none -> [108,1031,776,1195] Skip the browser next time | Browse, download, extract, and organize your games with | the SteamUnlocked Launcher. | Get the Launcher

----------

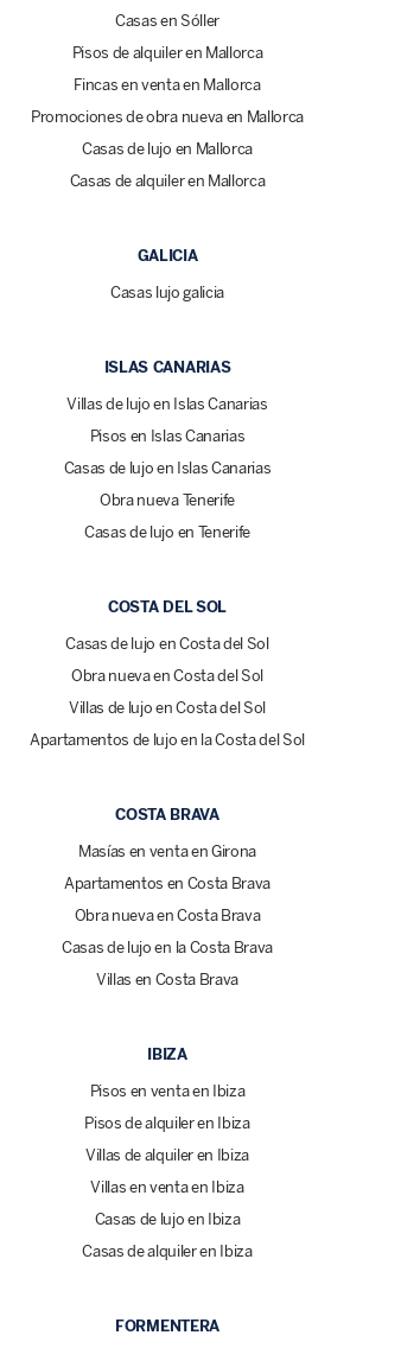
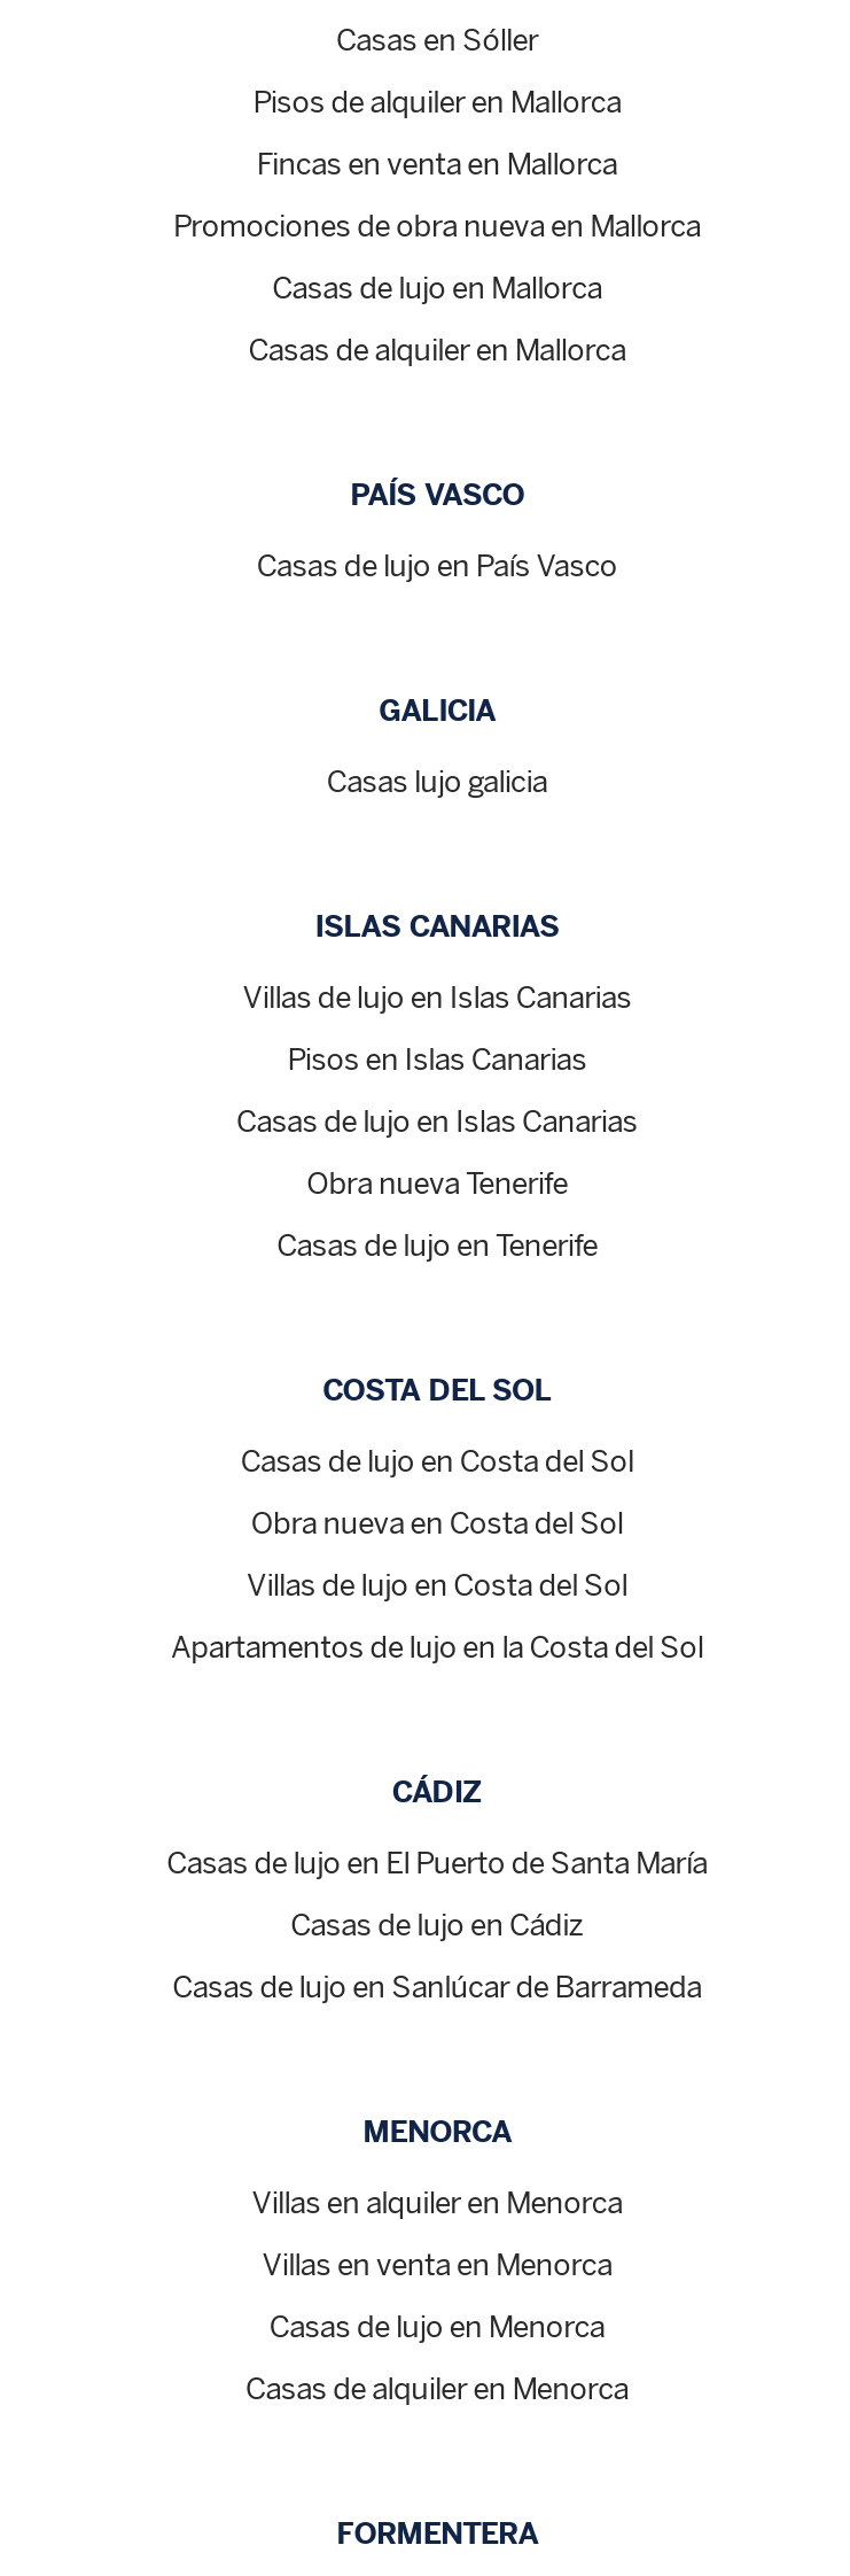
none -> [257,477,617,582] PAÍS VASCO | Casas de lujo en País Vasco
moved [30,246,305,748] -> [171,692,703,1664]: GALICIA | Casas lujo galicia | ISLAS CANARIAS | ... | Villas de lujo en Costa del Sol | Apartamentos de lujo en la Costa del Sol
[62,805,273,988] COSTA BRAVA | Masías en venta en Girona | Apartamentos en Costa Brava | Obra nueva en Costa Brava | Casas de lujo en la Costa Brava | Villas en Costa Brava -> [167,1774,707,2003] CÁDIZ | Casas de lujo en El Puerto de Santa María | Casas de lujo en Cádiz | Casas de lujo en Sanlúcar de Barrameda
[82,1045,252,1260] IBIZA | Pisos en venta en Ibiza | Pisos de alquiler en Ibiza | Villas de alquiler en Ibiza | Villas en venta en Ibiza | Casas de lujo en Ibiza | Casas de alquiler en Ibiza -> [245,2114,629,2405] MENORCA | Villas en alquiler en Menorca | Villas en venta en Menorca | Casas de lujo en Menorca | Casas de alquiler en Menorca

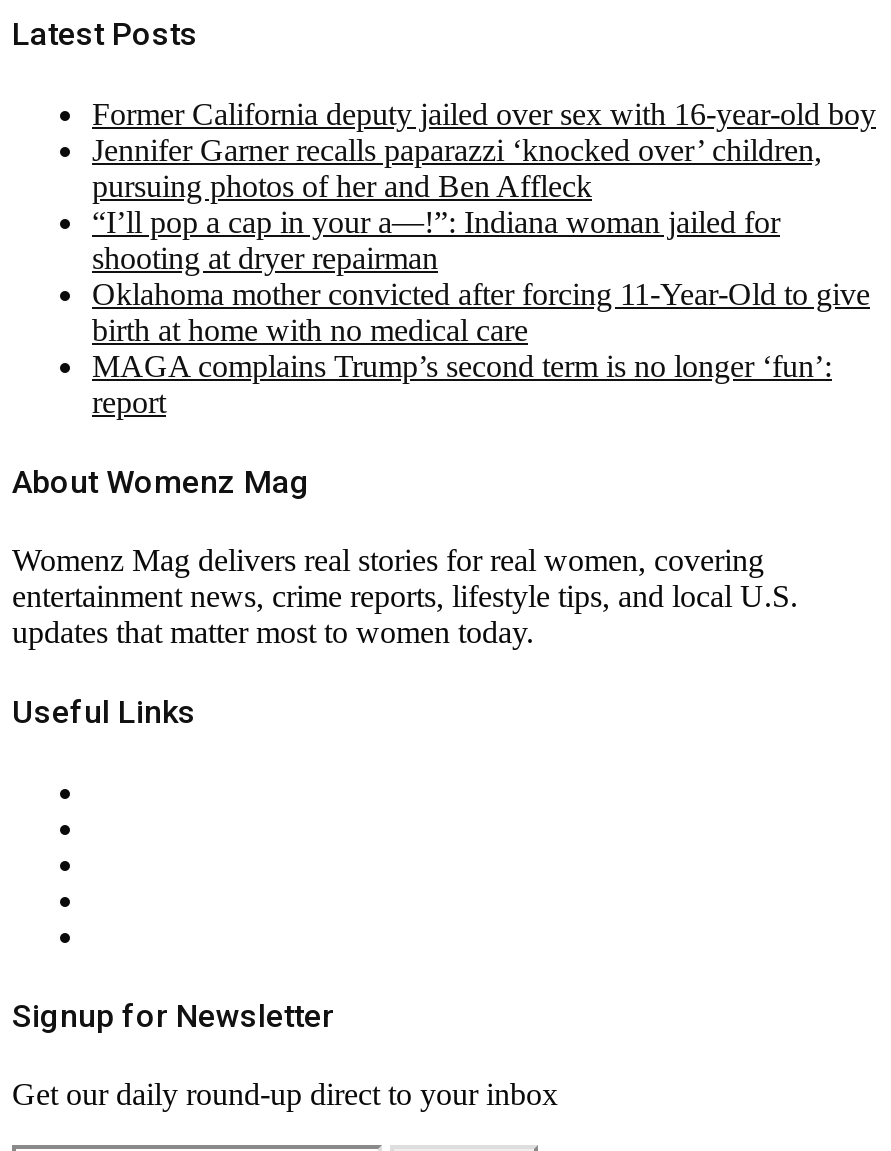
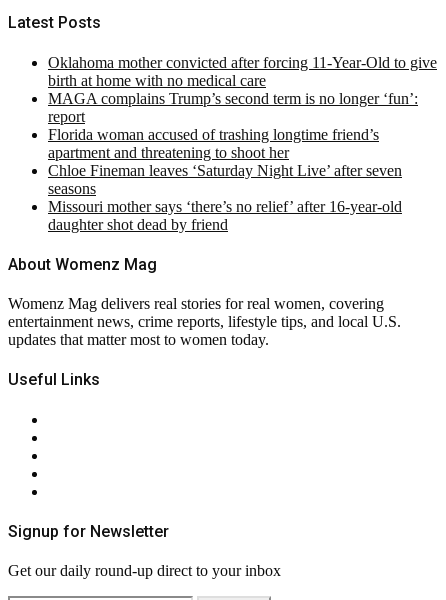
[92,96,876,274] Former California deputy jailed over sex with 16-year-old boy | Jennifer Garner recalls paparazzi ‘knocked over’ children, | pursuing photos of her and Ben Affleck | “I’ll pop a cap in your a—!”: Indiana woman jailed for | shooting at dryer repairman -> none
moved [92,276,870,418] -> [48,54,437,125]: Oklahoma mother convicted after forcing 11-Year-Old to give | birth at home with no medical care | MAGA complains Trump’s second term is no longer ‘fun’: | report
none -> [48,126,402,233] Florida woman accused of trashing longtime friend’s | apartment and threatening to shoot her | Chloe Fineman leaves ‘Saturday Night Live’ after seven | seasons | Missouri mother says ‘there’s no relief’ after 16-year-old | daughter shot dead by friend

----------

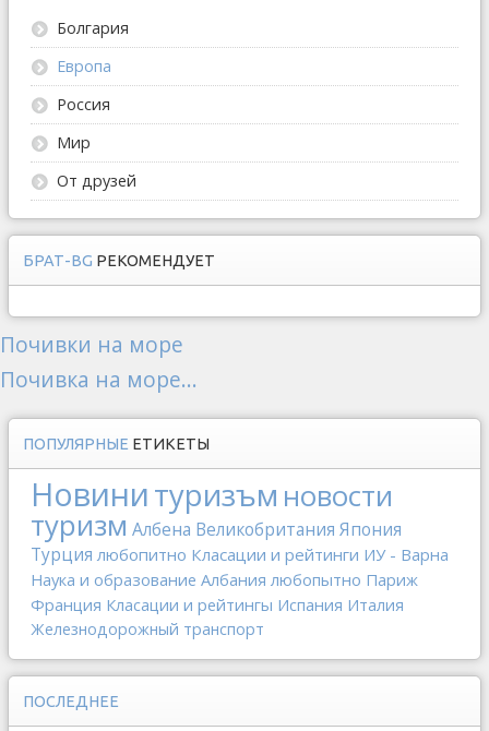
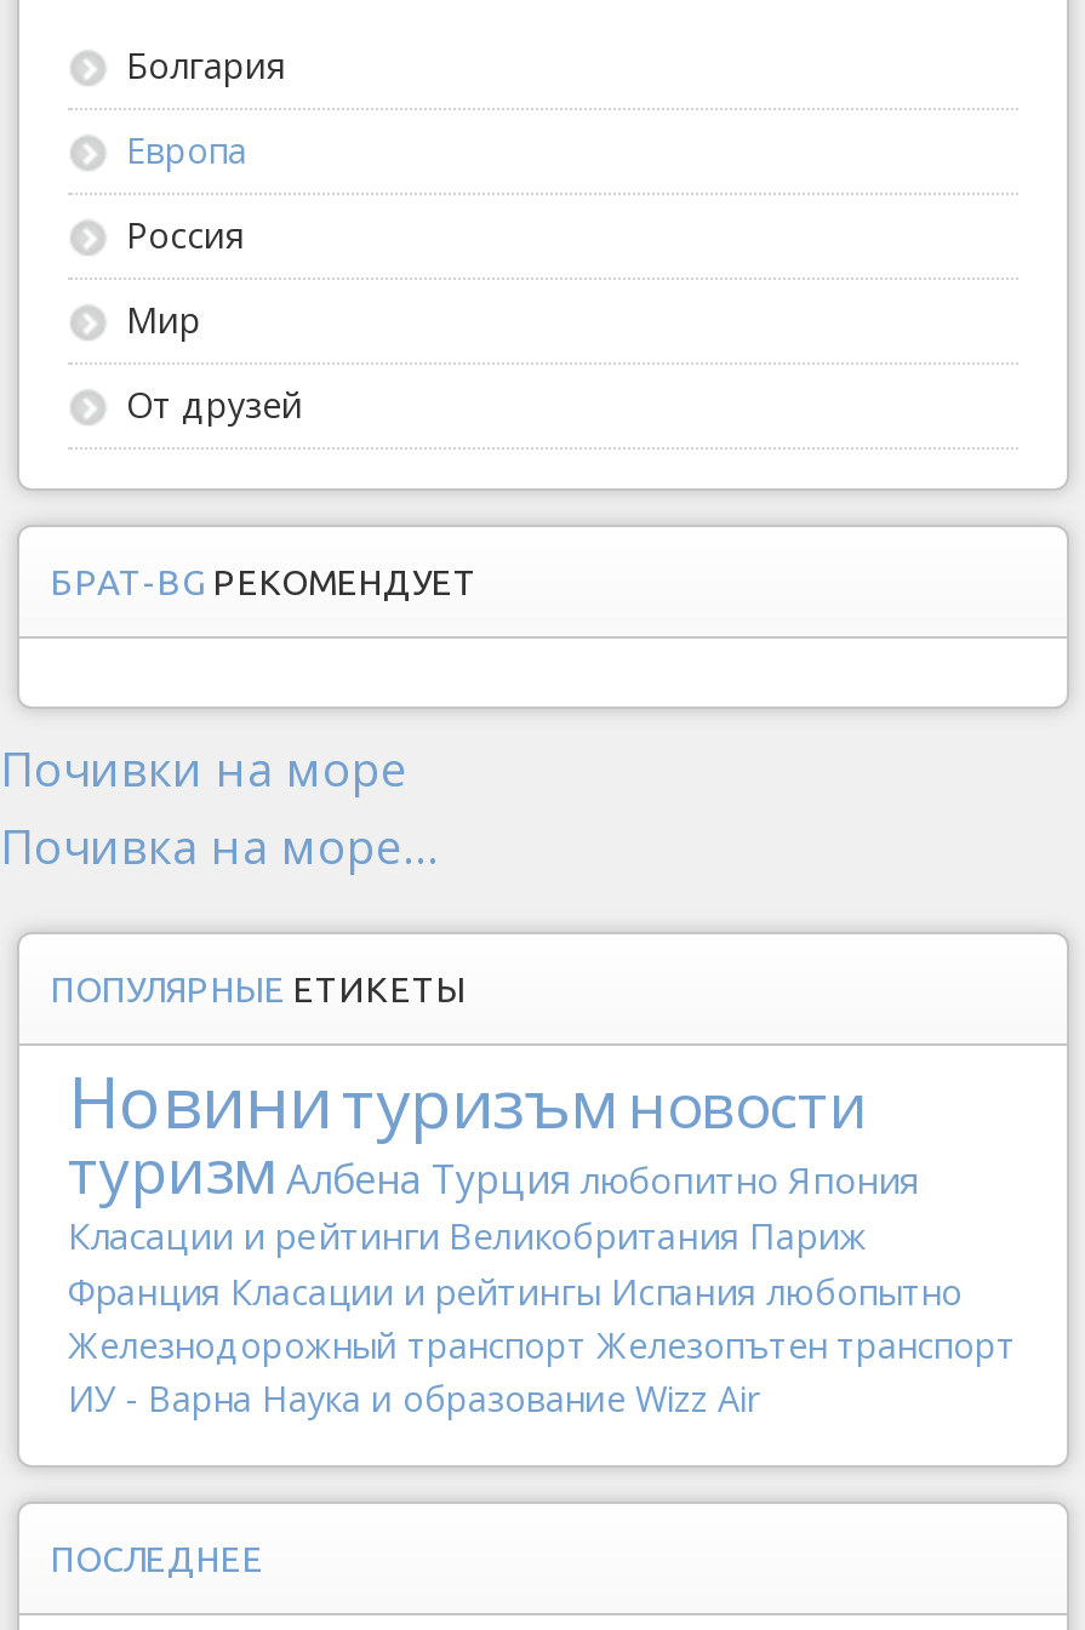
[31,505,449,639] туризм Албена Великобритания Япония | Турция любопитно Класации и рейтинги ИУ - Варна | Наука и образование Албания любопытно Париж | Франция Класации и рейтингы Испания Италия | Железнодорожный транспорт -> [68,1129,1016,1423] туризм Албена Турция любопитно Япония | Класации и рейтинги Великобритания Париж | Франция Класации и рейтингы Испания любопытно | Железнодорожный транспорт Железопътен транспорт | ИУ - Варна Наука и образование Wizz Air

----------

= WORK INSTRUCTION =
Copy out the lines above that hold the string "venta".

= RESULT BELOW =
[62,805,273,988] COSTA BRAVA | Masías en venta en Girona | Apartamentos en Costa Brava | Obra nueva en Costa Brava | Casas de lujo en la Costa Brava | Villas en Costa Brava -> [167,1774,707,2003] CÁDIZ | Casas de lujo en El Puerto de Santa María | Casas de lujo en Cádiz | Casas de lujo en Sanlúcar de Barrameda
[82,1045,252,1260] IBIZA | Pisos en venta en Ibiza | Pisos de alquiler en Ibiza | Villas de alquiler en Ibiza | Villas en venta en Ibiza | Casas de lujo en Ibiza | Casas de alquiler en Ibiza -> [245,2114,629,2405] MENORCA | Villas en alquiler en Menorca | Villas en venta en Menorca | Casas de lujo en Menorca | Casas de alquiler en Menorca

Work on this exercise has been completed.